The thrust of appellant's argument is based on the blood test performed at McKennan Hospital some three hours after the initial stop. We addressed the issue of delayed alcohol testing in Peterson v. State, 261 N.W.2d 405, 408-09 (S.D.1977), stating:

[I]t is a `well-established rule that the probative value of a chemical test for intoxication diminishes with the passage of time.' Ent v. State, Department of Motor Vehicles, 265 Cal. App. 2d 936, 940, 71 Cal. Rptr. 726, 729 (1968). `We are told the percentage of alcohol in the blood begins to diminish shortly after drinking stops, as the body functions to eliminate it from the system.' Blow v. Comm. of Motor Vehicles, 83 S.D. 628, 634, 164 N.W.2d 351, 354 (1969), quoting from Schmerber v. California, 384 U.S. 757, 86 S. Ct. 1826, 16 L. Ed. 2d 908 (1966). `Such being true, the longer the test [is] delayed the more favorable the situation would become for the subject.' Toms v. State, 95 Okla. Crim. 60, 68, 239 P.2d 812, 820 (1952). Therefore, `[c]learly implied in the statute is the requirement that one of its described tests be submitted to and completed expeditiously; otherwise the purpose of the law would be frustrated.' Smith v. Cozens, 25 Cal. App. 3d 300, 302, 101 Cal. Rptr. 787, 788 (1972). (emphasis in original)

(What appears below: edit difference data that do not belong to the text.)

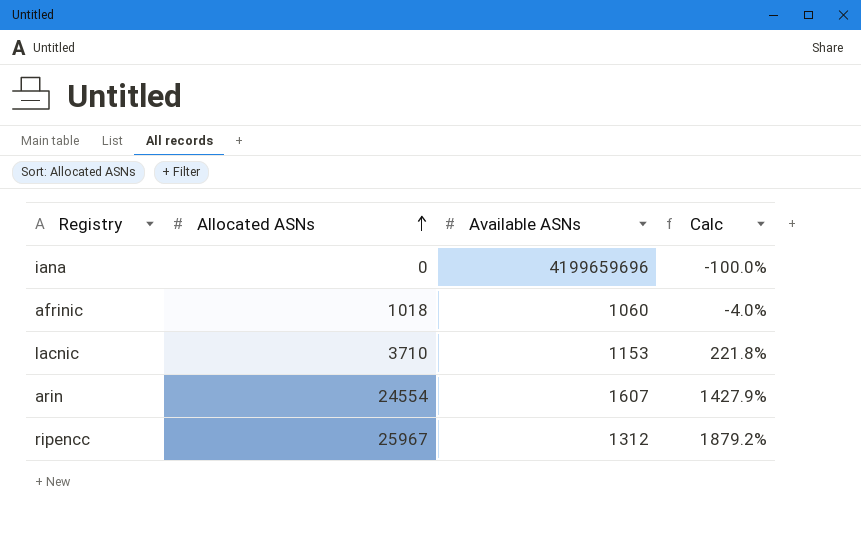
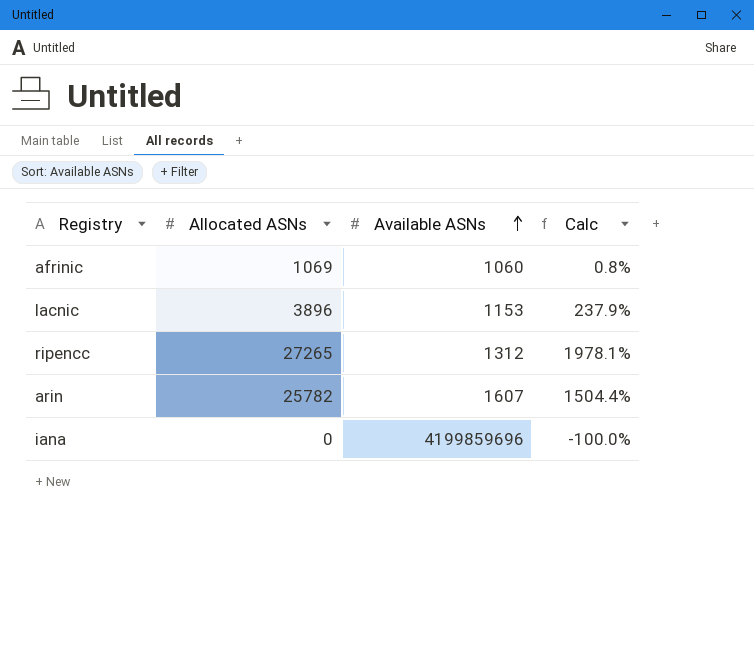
row order: Allocated ASNs ascending -> Available ASNs ascending
afrinic | Allocated ASNs: 1018 -> 1069
afrinic | Calc: -4.0% -> 0.8%
lacnic | Allocated ASNs: 3710 -> 3896
lacnic | Calc: 221.8% -> 237.9%
ripencc | Allocated ASNs: 25967 -> 27265
ripencc | Calc: 1879.2% -> 1978.1%
arin | Allocated ASNs: 24554 -> 25782
arin | Calc: 1427.9% -> 1504.4%
iana | Available ASNs: 4199659696 -> 4199859696

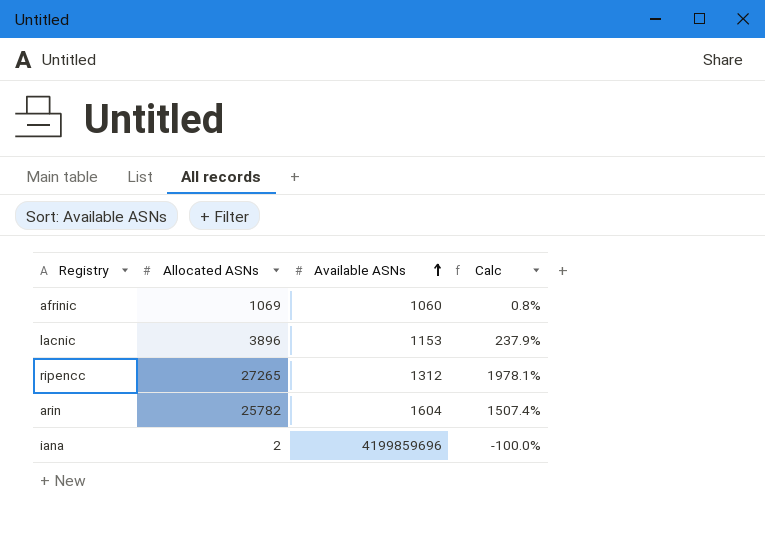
arin | Available ASNs: 1607 -> 1604
arin | Calc: 1504.4% -> 1507.4%
iana | Allocated ASNs: 0 -> 2

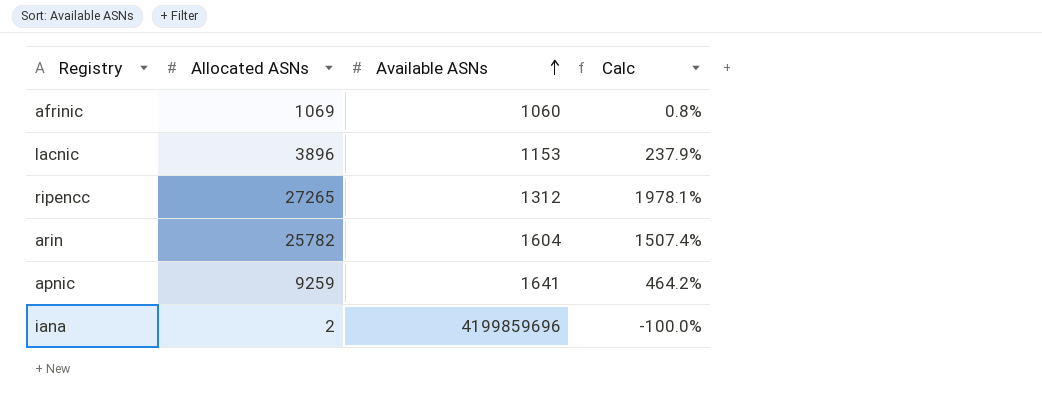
row apnic: none -> 9259 | 1641 | 464.2%

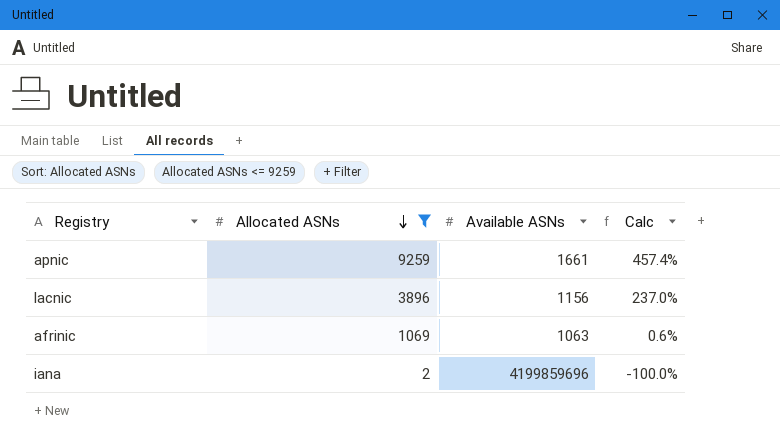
filter: none -> Allocated ASNs <= 9259
row order: Available ASNs ascending -> Allocated ASNs descending
apnic | Available ASNs: 1641 -> 1661
apnic | Calc: 464.2% -> 457.4%
lacnic | Available ASNs: 1153 -> 1156
lacnic | Calc: 237.9% -> 237.0%
afrinic | Available ASNs: 1060 -> 1063
afrinic | Calc: 0.8% -> 0.6%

Probable cause is not determined with the benefit of hindsight, it is determined by those factors present at the time of the arrest which would lead a reasonable person to believe that a crime has been committed. Here, appellant's manner of driving, his belligerent demeanor, the odor of alcohol about his person, his bloodshot and watery eyes, and the results of the sobriety tests administered, are practical and factual considerations which we believe would warrant a reasonable and prudent person to think that appellant had been driving under the influence of an alcoholic beverage. Thus, we hold that the officer had probable cause to arrest appellant.

Finally, appellant attacks the constitutionality of SDCL 32-23-1.2 by arguing that the statute is constitutionally deficient because it permits search and seizure without any constitutional safeguards. However, appellant refused to submit to the portable breath test under the statute, and is therefore unaffected by it. In State v. Smith, 88 S.D. 76, 78, 216 N.W.2d 149, 150 (1974), we held the defendant had no standing to attack the constitutionality of a particular statute citing State v. Reed, 75 S.D. 300, 303, 63 N.W.2d 803, 804 (1954), for the proposition that: "`[I]t is not a proper exercise of the judicial function * * * to determine the constitutionality of legislation when invalidity is urged by one not adversely affected.'" See also State v. Strong, 90 S.D. 652, 245 N.W.2d 277 (1976); State v. Kirby, 34 S.D. 281, 148 N.W. 533 (1914); State v. Becker, 3 S.D. 29, 51 N.W. 1018 (1892). Therefore, we decline to rule on this issue for lack of standing.

*816 Finally, appellant contends that SDCL 32-23-11.1 is unconstitutional because it denies equal protection of the laws by coercing guilty pleas. This statute provides that if a person pleads guilty to driving under the influence of an alcoholic beverage under SDCL 32-23-1, his driver's license will not be revoked. Here also, appellant lacks standing to challenge the constitutional validity of the statute in issue. He entered a plea of not guilty to the charge of drunk driving. Subsequently, the charge was dismissed by the state's attorney's office. Since appellant was neither coerced nor affected by the statute, he lacks standing to attack its constitutionality.

Accordingly, the judgment of the trial court is affirmed.

FOSHEIM, C.J., MORGAN and HENDERSON, JJ., and HERTZ, Circuit Judge, acting as a Supreme Court Justice, concur.